> **Source material**

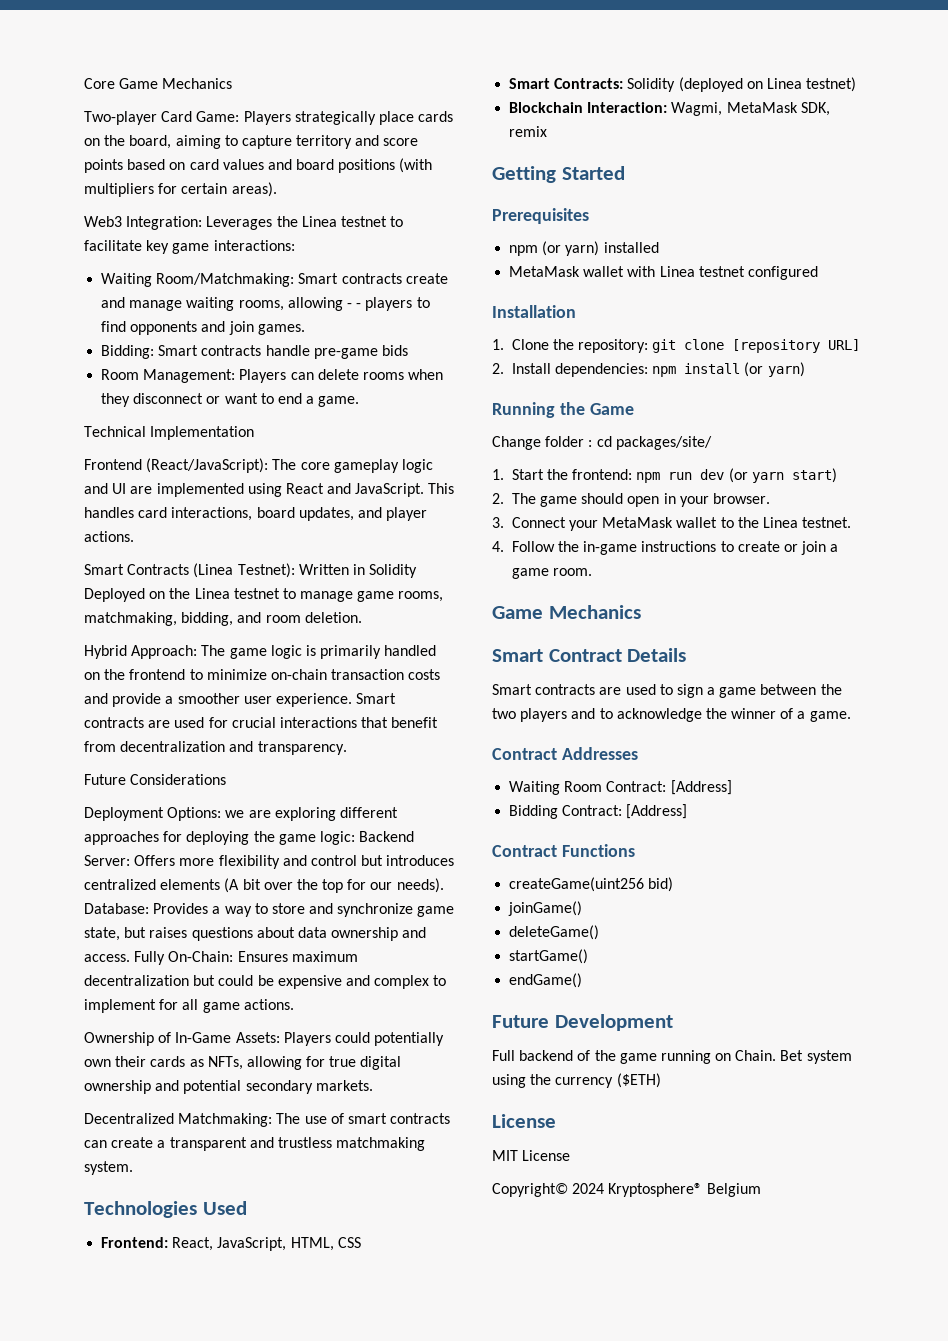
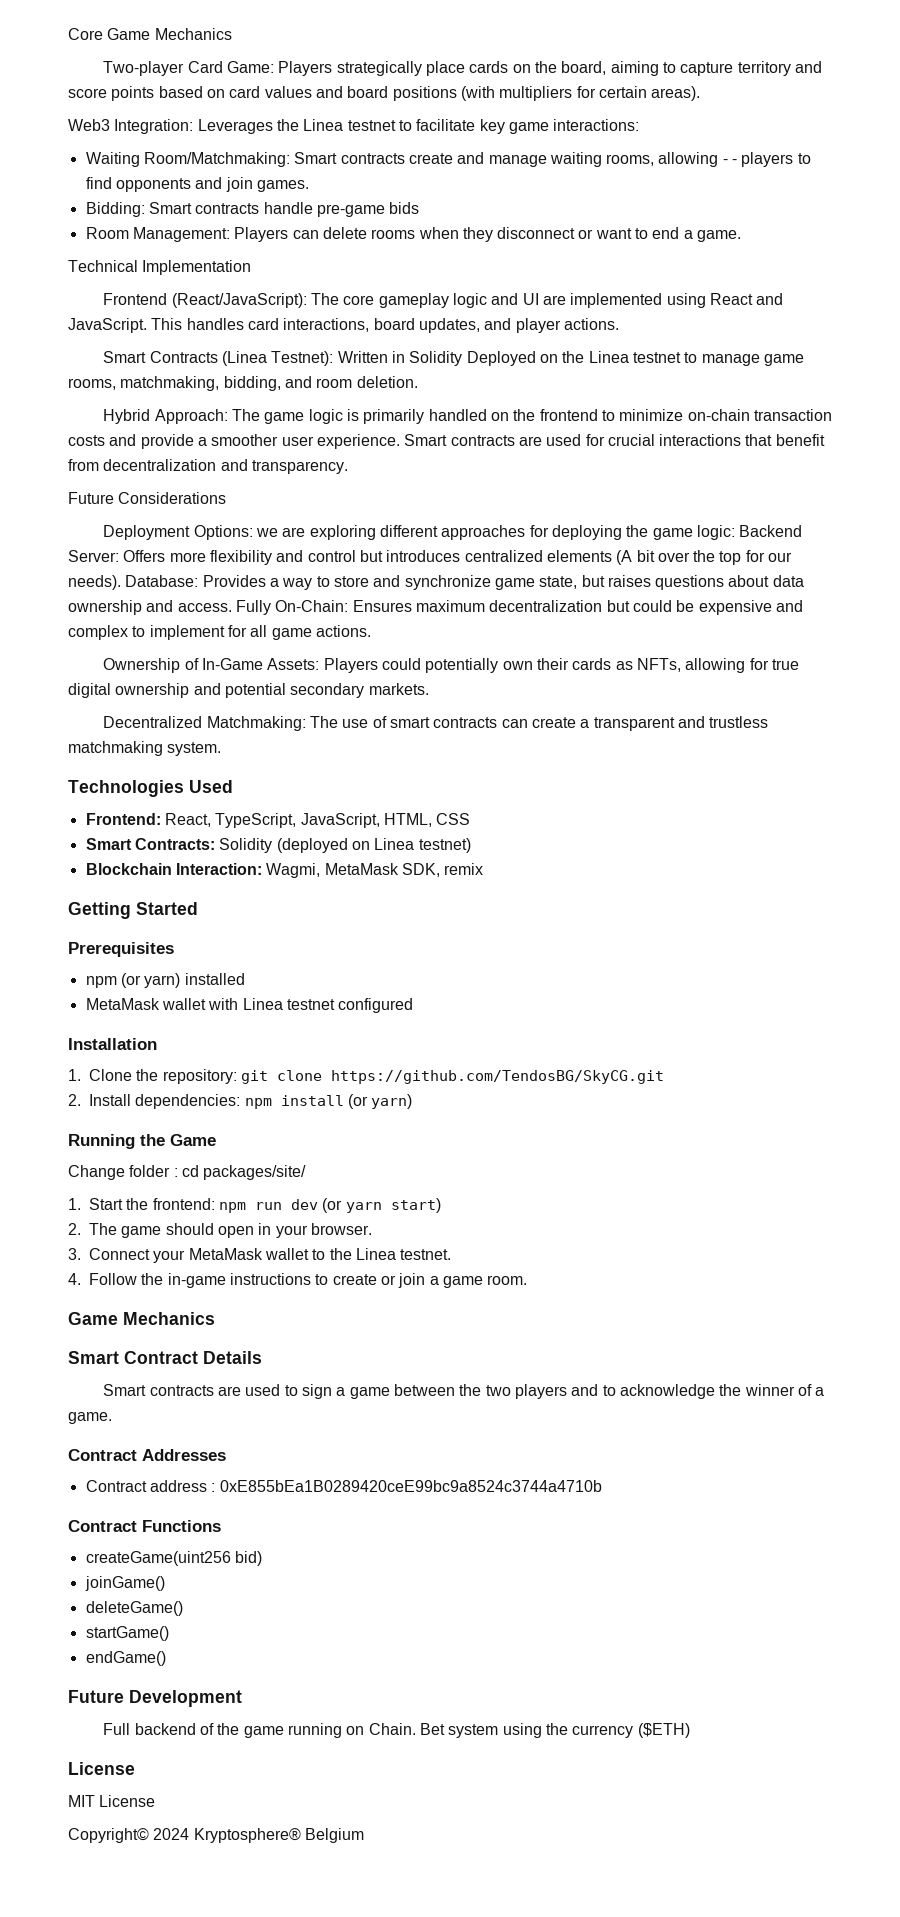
- Frontend: React, JavaScript, HTML, CSS
+ Frontend: React, TypeScript, JavaScript, HTML, CSS
- 1. Clone the repository: git clone [repository URL]
+ 1. Clone the repository: git clone https://github.com/TendosBG/SkyCG.git
- Waiting Room Contract: [Address]
- Bidding Contract: [Address]
+ Contract address : 0xE855bEa1B0289420ceE99bc9a8524c3744a4710b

> **What you need to do**
Return, in full, every line of these entries that holds "Frontend".

> **Answer space**
- Frontend: React, JavaScript, HTML, CSS
+ Frontend: React, TypeScript, JavaScript, HTML, CSS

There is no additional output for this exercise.